What You Should Do Next: If you are considering seeking financial assistance, regardless of whether or not you’ve previously received any, you should determine your eligibility for this second round of PPP loans. Additionally, you should continue to follow this rapidly developing situation, especially given the fluidity of the previous Paycheck Protection Program. 

Continued Assistance For Unemployed Workers

The CARES Act previously expanded unemployment assistance for countless Americans whose employment was impacted by the COVID-19 pandemic. Among other things, the CARES Act provided a $600 weekly supplement to state unemployment benefits until the end of July and expanded eligibility to cover COVID-19 related reasons as well as many workers not traditionally covered by unemployment benefits. However, many of the unemployment benefits provided by the CARES Act were set to expire December 31. In light of the ongoing COVID-19 pandemic, Stimulus 2.0 provides for further unemployment benefits in an attempt to bring cash flow to millions of Americans whose employment was adversely impacted. 

Pandemic Unemployment Assistance

Stimulus 2.0 expands the Pandemic Unemployment Assistance (PUA) created by the CARES Act to March 17, 2021 and allows those who have not yet exhausted their rights under PUA to continue to receive such assistance until April 5, 2021. The stimulus package also expands the number of weeks for these PUA unemployment benefits from a 39-week period to a 50-week period.

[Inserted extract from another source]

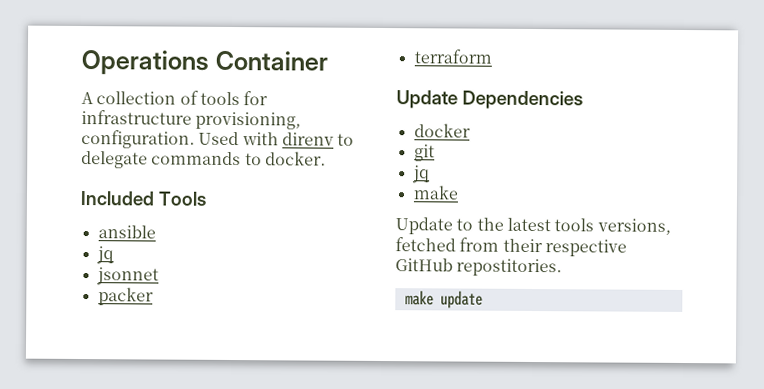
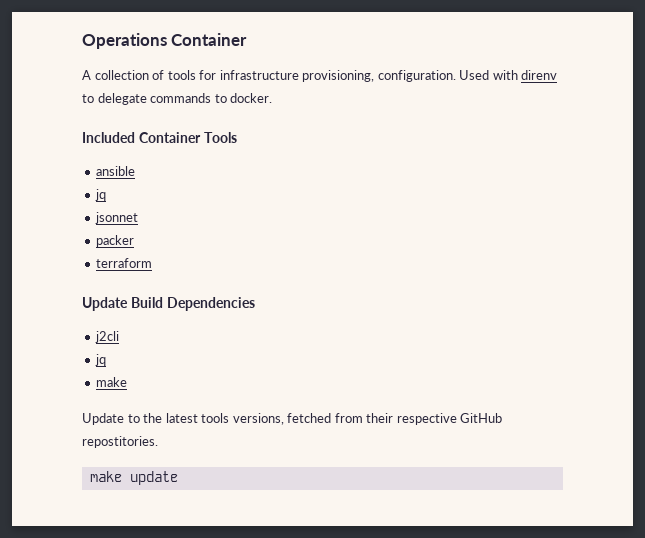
(155, 198) none -> [138,132,201,143] Container
(458, 99) none -> [130,297,163,308] Build
[413,123,471,138] [413,144,435,162] docker // git -> [95,331,120,343] j2cli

While providing these additional benefits, Stimulus 2.0 adds a documentation requirement starting January 31, 2021 for both new applicants as well as those receiving PUA. Specifically, new applicants must submit documentation to substantiate employment or self-employment within 21 days although this deadline may be extended for good cause. Similarly, individuals receiving PUA as of January 31, 2021 must submit documentation to substantiate employment or self-employment within 90 days.

Federal Pandemic Unemployment Compensation

Stimulus 2.0 restores the Federal Pandemic Unemployment Compensation (FPUC) supplement to all state and federal unemployment benefits. While lower than its predecessor under the CARES Act, this stimulus package provides a $300 weekly boost from December 26, 2020 to March 14, 2021.

Pandemic Emergency Unemployment Compensation

Like the PUA, the Pandemic Emergency Unemployment Compensation (PEUC) permits individuals receiving benefits as of March 14, 2021 to continue to receive such assistance through April 5, 2021 as long as they have not reached the maximum number of weeks. The new stimulus also increases the number of benefit weeks under the PEUC from 13 weeks to 24 weeks.

Mixed Earner Unemployment Compensation

Stimulus 2.0 provides $100 per week additional benefit to individuals who have at least $5,000 a year in self-employment income but are disqualified from PUA because they are eligible for regular state unemployment benefits.

 

Federal Support To Governments And Non-Profit Organizations

To help make these expanded benefits possible, Stimulus 2.0 extends the unemployment relief for government entities and non-profits from December 31 to March 14, 2021. Similarly, this stimulus package extends several CARES Act provisions originally created to incentivize states to provide the unemployment benefits by aiding with the expense and burdens created by these unemployment programs.

Return-To-Work Reporting Requirement

Stimulus 2.0 requires states to implement methods within 30 days to address situations where claimants refuse to return to work or accept an offer of suitable work without good cause. This must include a reporting method for employers to notify the state when an individual refuses employment and a notice to claimants informing of return-to-work laws, their rights to refuse work, and what constitutes suitable work.

What You Should Do Next – You should ensure you provide information on the additional unemployment benefits to those employees impacted by your staffing decisions. In addition, you should continue to monitor your obligations to report when individuals refuse employment, as states will likely change these over the next 30 days.  

No Extension Of FFCRA Paid Leave (Yet) – But Tax Credit Period Extended Through March

The compromise agreement does not extend the paid sick leave and paid family and medical leave requirements of the Families First Coronavirus Response Act (FFCRA), which expires on December 31. Therefore, an employer’s obligation to provide paid leave under the FFCRA will cease at the end of the year. 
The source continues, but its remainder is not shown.